Mesajı Okuyun
Old 09-08-2012, 22:44   #8
egemen48

 
Varsayılan

T.C. YARGITAY

Ceza Genel Kurulu
Esas: 2011/10-19
Karar: 2011/60
Karar Tarihi: 19.04.2011


SUÇ İŞLEMEK AMACIYLA ÖRGÜT KURMA VE ÜYE OLMA İLE UYUŞTURUCU MADDE TİCARETİ SUÇLARI - BERAAT HÜKÜMLERİNİN ALEYHE TEMYİZ EDİLMİŞ OLMASI - YEREL MAHKEME HÜKMÜNÜN ÖZEL DAİRECE İNCELENEBİLECEĞİ - ÖZEL DAİRE KARARININ KALDIRILDIĞI

ÖZET: Sanık S. G. ve diğer sanıklar hakkında suç işlemek amacıyla örgüt kurma ve üye olma suçlarından yerel mahkeme tarafından verilen beraat hükümlerinin o yer Cumhuriyet savcısı tarafından aleyhe temyiz edilmiş olması nedeniyle Özel Dairece her zaman incelenebilme olanağı bulunmaktadır. Yargıtay C. Başsavcılığı itirazına konu edilen sanık S. G. hakkında uyuşturucu madde ticareti suçundan kurulan mahkûmiyet hükmüne ilişkin olarak ise, yerel Cumhuriyet savcısının temyiz dilekçesinin de gözönüne alınarak temyiz incelemesi yapılabilmesi için Özel Daire kararının kaldırılmasına karar verilmesi gerekmektedir.
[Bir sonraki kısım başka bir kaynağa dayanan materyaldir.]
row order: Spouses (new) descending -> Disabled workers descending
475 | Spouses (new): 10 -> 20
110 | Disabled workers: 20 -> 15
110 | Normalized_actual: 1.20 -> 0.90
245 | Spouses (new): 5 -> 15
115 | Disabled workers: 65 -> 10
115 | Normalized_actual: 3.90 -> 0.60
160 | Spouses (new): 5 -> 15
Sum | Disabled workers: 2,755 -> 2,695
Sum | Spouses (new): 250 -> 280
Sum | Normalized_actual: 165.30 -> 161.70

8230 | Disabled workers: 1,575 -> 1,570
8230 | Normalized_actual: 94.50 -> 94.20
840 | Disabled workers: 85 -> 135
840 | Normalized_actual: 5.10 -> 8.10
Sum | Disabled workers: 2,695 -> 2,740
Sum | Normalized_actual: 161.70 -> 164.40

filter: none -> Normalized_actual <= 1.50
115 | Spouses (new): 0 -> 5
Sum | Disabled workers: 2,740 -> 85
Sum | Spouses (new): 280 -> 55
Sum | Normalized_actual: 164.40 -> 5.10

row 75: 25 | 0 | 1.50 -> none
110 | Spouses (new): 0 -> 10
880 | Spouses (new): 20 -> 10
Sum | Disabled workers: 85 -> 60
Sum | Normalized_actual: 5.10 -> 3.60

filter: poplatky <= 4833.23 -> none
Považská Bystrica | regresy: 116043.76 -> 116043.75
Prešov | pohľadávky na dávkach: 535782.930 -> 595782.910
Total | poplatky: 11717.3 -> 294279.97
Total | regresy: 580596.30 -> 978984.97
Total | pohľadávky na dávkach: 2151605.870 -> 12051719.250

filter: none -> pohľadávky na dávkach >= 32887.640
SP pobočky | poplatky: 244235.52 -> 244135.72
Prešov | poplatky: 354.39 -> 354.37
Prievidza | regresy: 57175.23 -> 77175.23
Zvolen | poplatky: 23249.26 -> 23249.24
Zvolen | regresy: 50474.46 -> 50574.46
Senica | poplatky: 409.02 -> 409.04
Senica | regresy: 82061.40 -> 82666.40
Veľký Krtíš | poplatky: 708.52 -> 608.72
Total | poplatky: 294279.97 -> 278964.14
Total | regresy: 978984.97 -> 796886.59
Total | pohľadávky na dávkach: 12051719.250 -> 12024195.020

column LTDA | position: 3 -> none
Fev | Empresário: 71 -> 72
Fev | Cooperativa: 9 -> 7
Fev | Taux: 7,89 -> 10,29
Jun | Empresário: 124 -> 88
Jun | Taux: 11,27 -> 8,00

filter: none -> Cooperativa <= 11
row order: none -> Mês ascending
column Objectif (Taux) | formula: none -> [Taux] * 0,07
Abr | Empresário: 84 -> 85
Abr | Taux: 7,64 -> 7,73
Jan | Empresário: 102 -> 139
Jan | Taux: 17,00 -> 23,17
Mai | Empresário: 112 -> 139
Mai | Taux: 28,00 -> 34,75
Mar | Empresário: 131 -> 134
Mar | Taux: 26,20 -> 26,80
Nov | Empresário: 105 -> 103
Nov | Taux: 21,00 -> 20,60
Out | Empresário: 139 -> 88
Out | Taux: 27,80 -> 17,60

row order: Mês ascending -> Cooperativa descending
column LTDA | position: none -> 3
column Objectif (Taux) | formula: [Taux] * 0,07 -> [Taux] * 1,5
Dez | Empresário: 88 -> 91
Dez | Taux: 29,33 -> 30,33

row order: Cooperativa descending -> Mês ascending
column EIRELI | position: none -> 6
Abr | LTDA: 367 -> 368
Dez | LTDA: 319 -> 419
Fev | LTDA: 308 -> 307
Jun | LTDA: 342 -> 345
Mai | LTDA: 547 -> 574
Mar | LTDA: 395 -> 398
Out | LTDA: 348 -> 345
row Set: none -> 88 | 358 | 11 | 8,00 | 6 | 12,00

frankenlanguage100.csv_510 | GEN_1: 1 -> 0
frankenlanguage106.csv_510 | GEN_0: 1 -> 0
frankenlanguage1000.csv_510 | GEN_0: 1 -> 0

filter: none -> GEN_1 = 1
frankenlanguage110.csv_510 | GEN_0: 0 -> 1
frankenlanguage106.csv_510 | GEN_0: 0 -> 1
(5083 S. K. m. 1) (1412 S. K. m. 321, 322) (5237 S. K. m. 52, 53, 62, 188)

Dava: Uyuşturucu madde ticareti suçundan sanık S. G.'ın 5237 sayılı TCY'nın 188/3-4, 62, 52, 53. maddeleri uyarınca 8 yıl 9 ay hapis ve 7.500 Lira adli para cezasıyla cezalandırılmasına ilişkin İstanbul 10. Ağır Ceza Mahkemesince verilen 14.10.2008 gün ve 449-245 sayılı hükmün o yer C.Savcısı ve sanıklar müdafii tarafından temyiz edilmesi üzerine, o yer C.Savcısının dilekçesini dikkate almadan dosyayı inceleyen Yargıtay 10. Ceza Dairesince 13.04.2010 gün ve 8991-8735 sayı ile;

<Yapılan yargılamaya, toplanıp karar yerinde gösterilen delillere, mahkemenin soruşturma sonuçlarına uygun şekilde oluşan inanç ve takdirine, incelenen dosya içeriğine göre diğer temyiz itirazlarının reddine, ancak;

Sanıklar hakkında hükmolunan adli para cezalarının; 5083 sayılı Kanun'un 1. maddesi ile hükümden sonra 01.01.2009 tarihinde yürürlüğe giren Bakanlar Kurulunun 04.04.2007 tarih ve 2007/11963 sayılı kararının 1. maddesi uyarınca Türk Lirası (TL) olarak belirlenmesinde zorunluluk bulunması,

Bozmayı gerektirmiş, sanıklar müdafilerinin temyiz itirazları bu nedenle yerinde görülmüş olduğundan, hükmün CMUK'nın 321. maddesi gereğince bozulmasına; ancak, bu durumun yeniden duruşma yapılmaksızın aynı Kanun'un 322. maddesi uyarınca düzeltilmesi mümkün bulunduğundan; YTL olarak hükmolunan adli para cezalarının TL'ye dönüştürülmesi suretiyle, hükümlerin düzeltilerek onanmasına> karar verilmiştir.

Yargıtay C. Başsavcılığı ise 29.12.2010 gün ve 302187 sayı ile;

<…Alınan ihbar üzerine diğer sanıkların telefonları hakim kararıyla dinlemeye alınmış; ancak sanık S. G.'ın bu kişilerden B. K. ile yaptığı telefon konuşmaları Cumhuriyet savcısı veya hakim kararı olmadan dinlenmiştir. Daha sonra sanık K. S.'ın sevk ve idaresindeki tır aracında gizlenmiş olan suç konusu uyuşturucu madde ele geçirilmiştir.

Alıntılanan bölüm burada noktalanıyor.